4th Sunday after Pentecost

July 6, 2025

Rev. Kristin Foster
Cook, MN

Isaiah 66:10-14
Psalm 66:1-9
Galatians 6:[1-6] 7-16
Luke 10:1-11, 16-20

It’s Your Turn! 

Dear Green Blades Roundtable Reader,

Throughout the year, a variety of preaching writers offer their reflections on the ecological and eco-justice implications of the lectionary.  This month, it’s your turn!  Each Monday for the next four weeks, you will receive the gospel of the day and the Connections with Creation from Sundays and Seasons, along with a prompt I write to begin your own process of reflection.  Write a comment or question of your own in the comment box to share with others.  

Let’s see what happens when it’s our turn!

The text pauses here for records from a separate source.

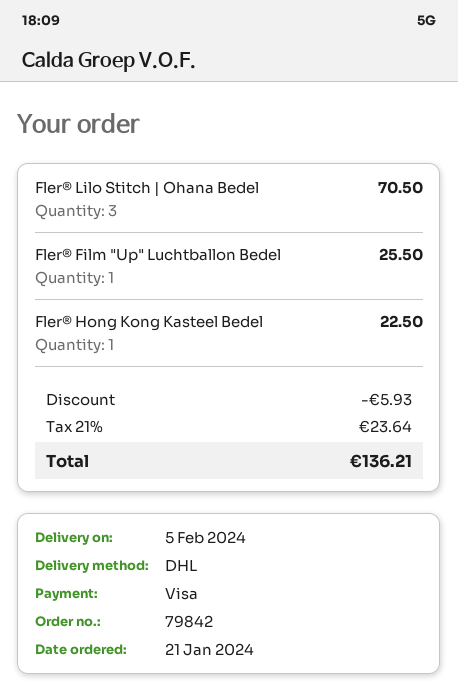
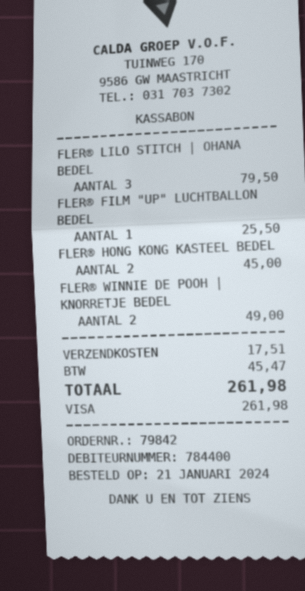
Fler® Lilo Stitch | Ohana Bedel: 3 for 70.50 -> 3 for 79.50
Fler® Hong Kong Kasteel Bedel: 1 for 22.50 -> 2 for 45.00
FLER® WINNIE DE POOH | KNORRETJE BEDEL: none -> 2 for 49.00
discount: 5.93 -> none
shipping: none -> 17.51
tax: 23.64 -> 45.47
total: 136.21 -> 261.98

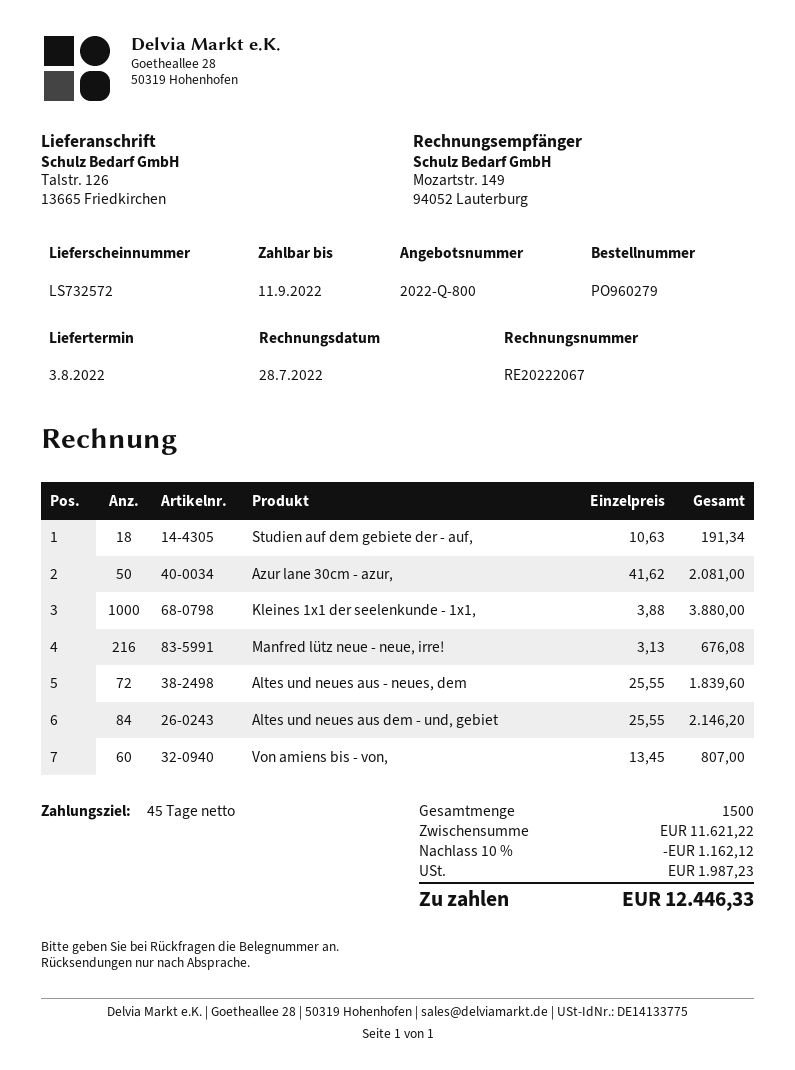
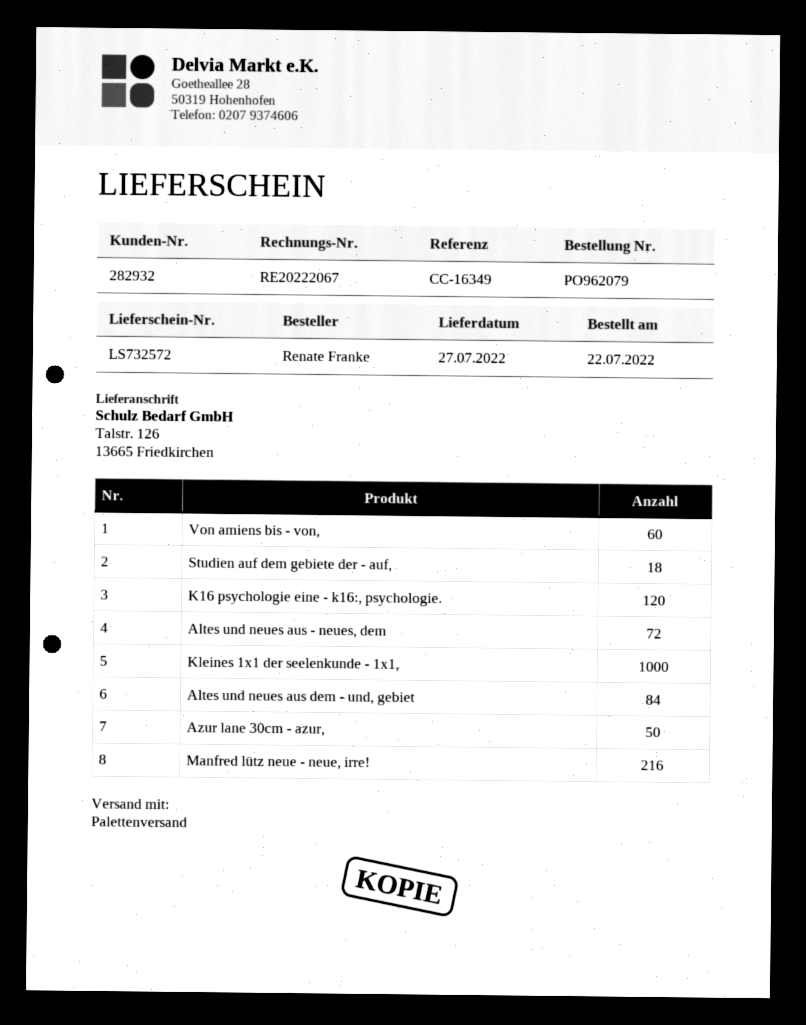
order number: PO960279 -> PO962079
delivery date: 2022-08-03 -> 2022-07-27
K16 psychologie eine - k16:, psychologie.: none -> 120

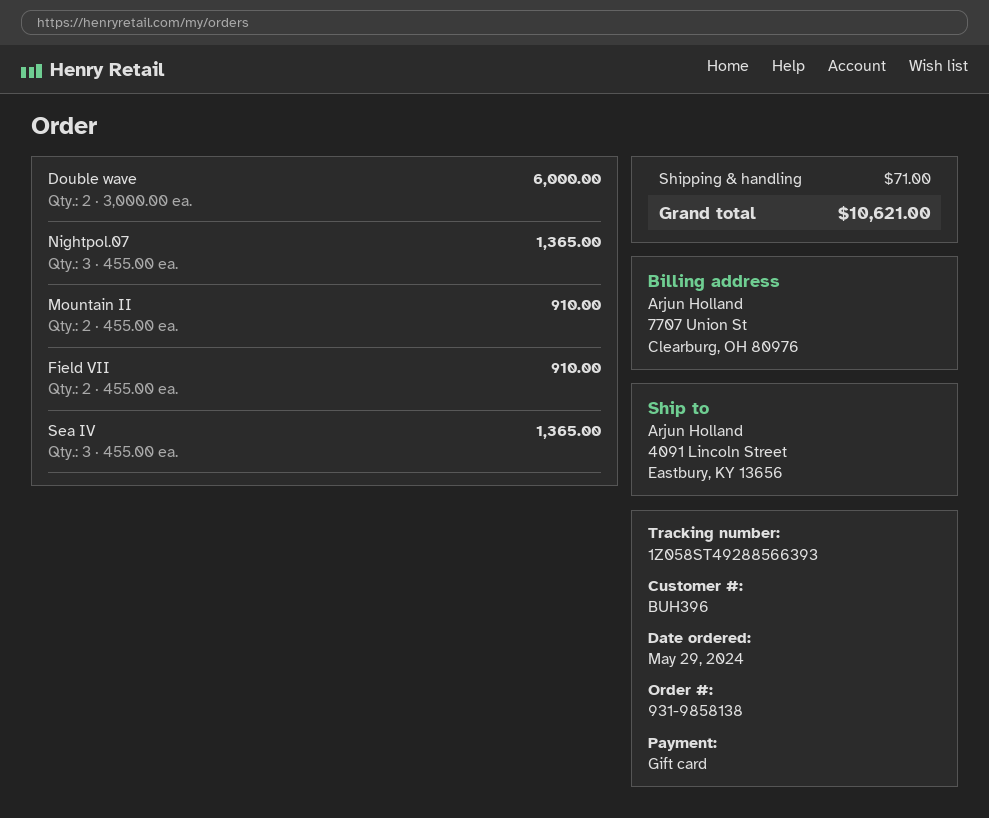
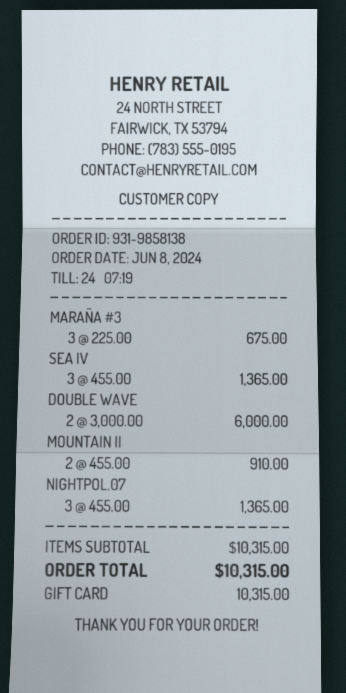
order date: 2024-05-29 -> 2024-06-08
Field VII: 2 x 455.00 = 910.00 -> none
MARAÑA #3: none -> 3 x 225.00 = 675.00
shipping: 71.00 -> none
total: 10621.00 -> 10315.00

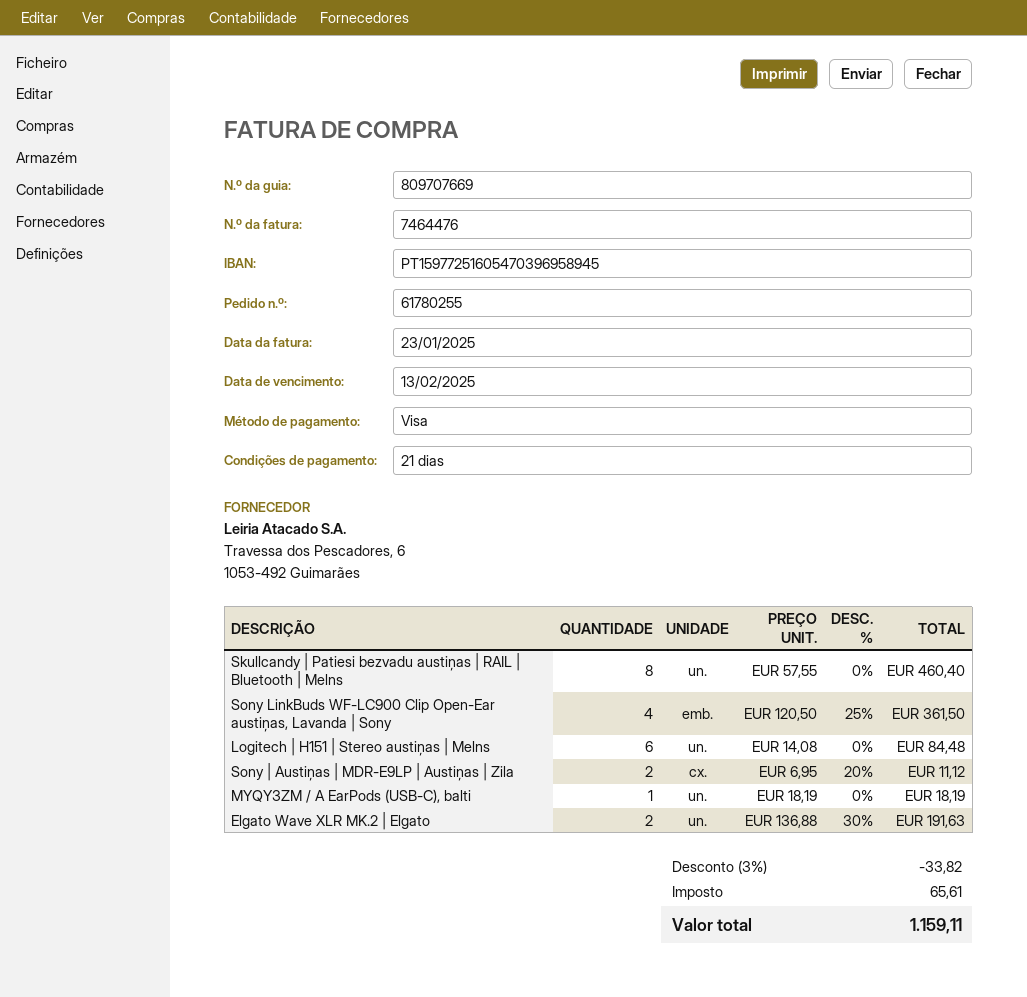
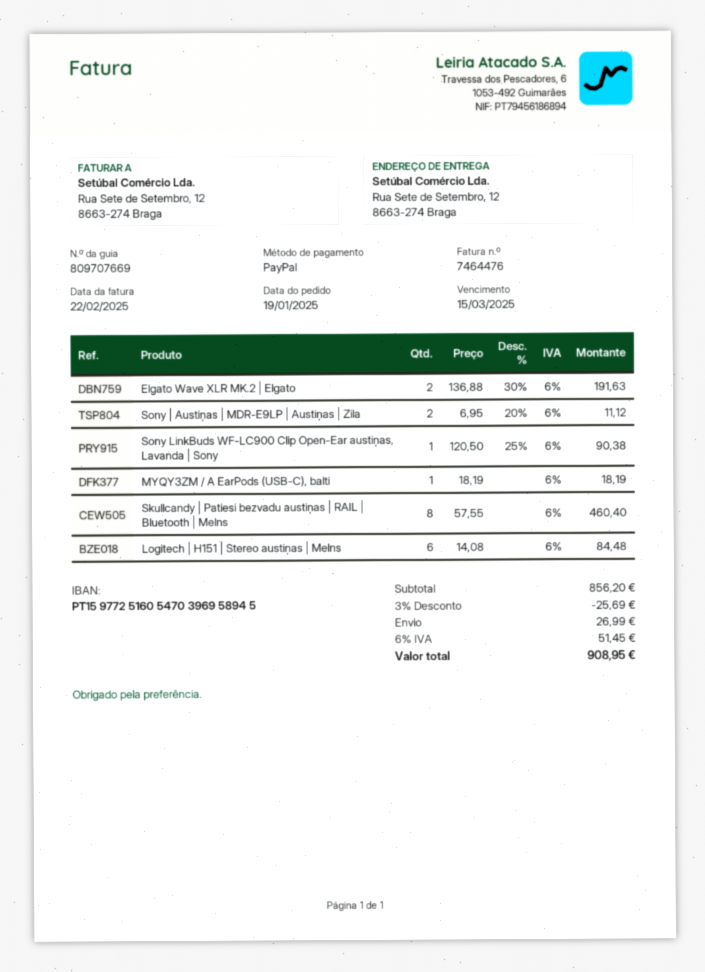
invoice date: 2025-01-23 -> 2025-02-22
due date: 2025-02-13 -> 2025-03-15
payment method: Visa -> PayPal
Sony LinkBuds WF-LC900 Clip Open-Ear austiņas, Lavanda | Sony: 4 x 120.50 - 25% = 361.50 -> 1 x 120.50 - 25% = 90.38
discount: 3% = 33.82 -> 3% = 25.69
shipping: none -> 26.99
tax: 65.61 -> 51.45
total: 1159.11 -> 908.95

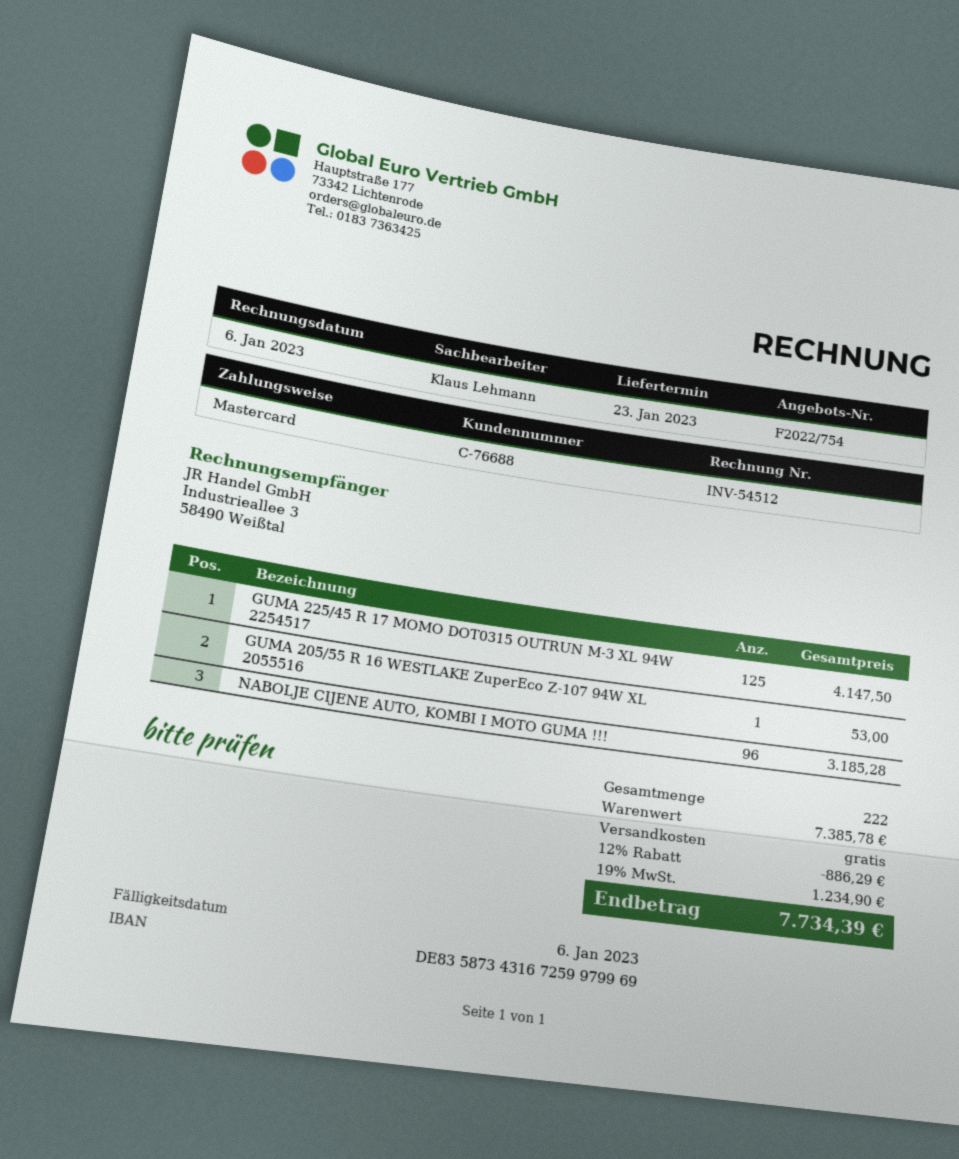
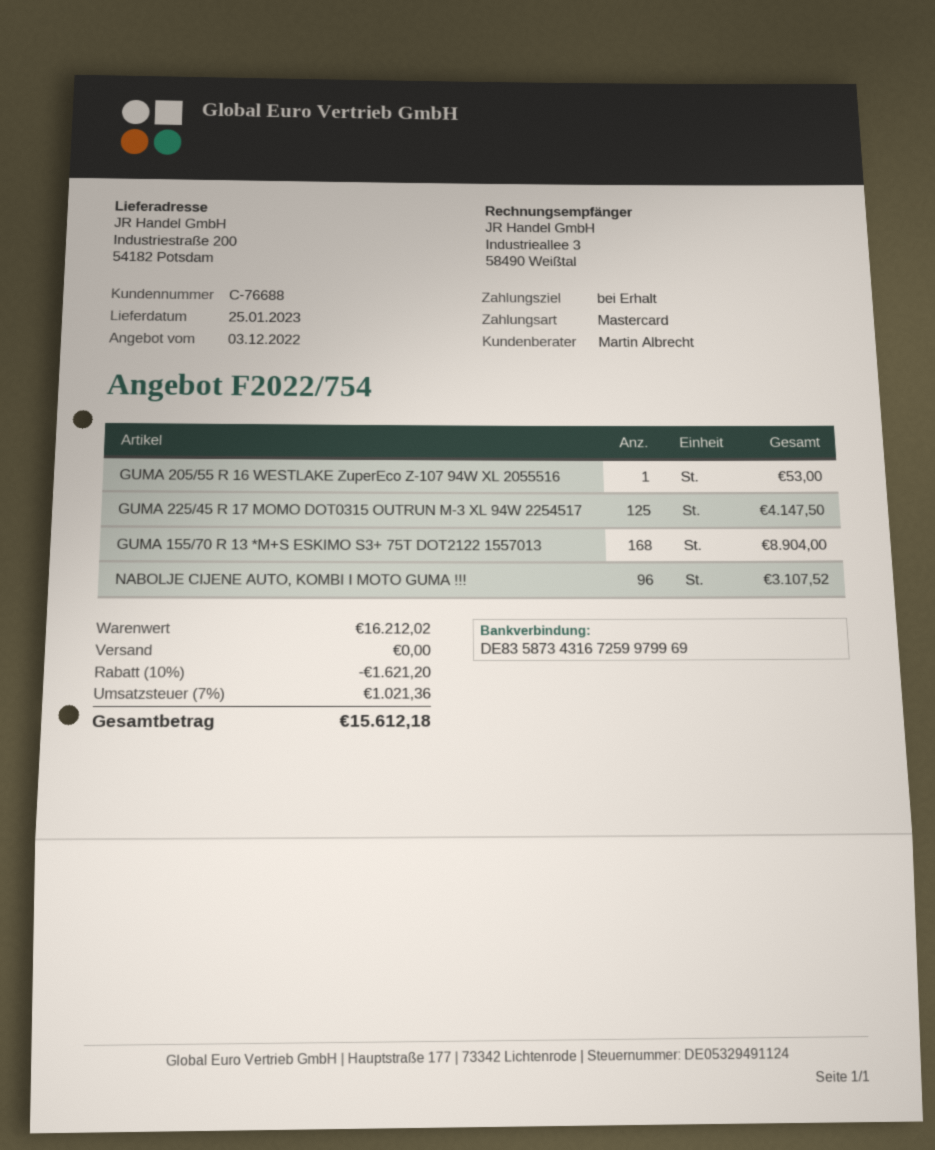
delivery date: 2023-01-23 -> 2023-01-25
sales rep: Klaus Lehmann -> Martin Albrecht
NABOLJE CIJENE AUTO, KOMBI I MOTO GUMA !!!: 96 for 3185.28 -> 96 for 3107.52
GUMA 155/70 R 13 *M+S ESKIMO S3+ 75T DOT2122 1557013: none -> 168 for 8904.00
subtotal: 7385.78 -> 16212.02
discount: 12% = 886.29 -> 10% = 1621.20
tax: 19% = 1234.90 -> 7% = 1021.36
total: 7734.39 -> 15612.18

May the conversation begin!

Pastor Kristin Foster, Editor, Green Blades Preaching Roundtable


Luke 10:1-11,Luke 10:16-20 NRSVUE

After this the Lord appointed seventy-two others and sent them on ahead of him in pairs to every town and place where he himself intended to go. 2 He said to them, “The harvest is plentiful, but the laborers are few; therefore ask the Lord of the harvest to send out laborers into his harvest. 3 Go on your way; I am sending you out like lambs into the midst of wolves. 4 Carry no purse, no bag, no sandals, and greet no one on the road. 5 Whatever house you enter, first say, ‘Peace to this house!’ 6 And if a person of peace is there, your peace will rest on that person, but if not, it will return to you. 7 Remain in the same house, eating and drinking whatever they provide, for the laborer deserves to be paid. Do not move about from house to house. 8 Whenever you enter a town and its people welcome you, eat what is set before you; 9 cure the sick who are there, and say to them, ‘The kingdom of God has come near to you.’ 10 But whenever you enter a town and they do not welcome you, go out into its streets and say, 11 ‘Even the dust of your town that clings to our feet, we wipe off in protest against you. Yet know this: the kingdom of God has come near.’
16 “Whoever listens to you listens to me, and whoever rejects you rejects me, and whoever rejects me rejects the one who sent me.” 17 The seventy-two returned with joy, saying, “Lord, in your name even the demons submit to us!” 18 He said to them, “I watched Satan fall from heaven like a flash of lightning. 19 Indeed, I have given you authority to tread on snakes and scorpions and over all the power of the enemy, and nothing will hurt you. 20 Nevertheless, do not rejoice at this, that the spirits submit to you, but rejoice that your names are written in heaven.”



Connections with Creation

© 2024 Sundays & Seasons, reprinted with permission

Isaiah 66 does wonders for revealing the beauty of human intimacy without exploiting or oversexualizing human bodies. Here the depiction of breasts and bosom reflect the natural mutuality of humanity. Anthropomorphizing Jerusalem this way speaks to the dignity of the body and the way that, in healthy relationship, we can appreciate the particularities of humanity without exploiting one another. Such theological exploration of bodily intimacy isn’t new. For instance, fourteenth-century mystic St. Catherine of Siena spoke of Jesus as her wet nurse. As spiritual leaders, we can utilize examples like this to offer teachings that honor a holistic sense of bodily intimacy.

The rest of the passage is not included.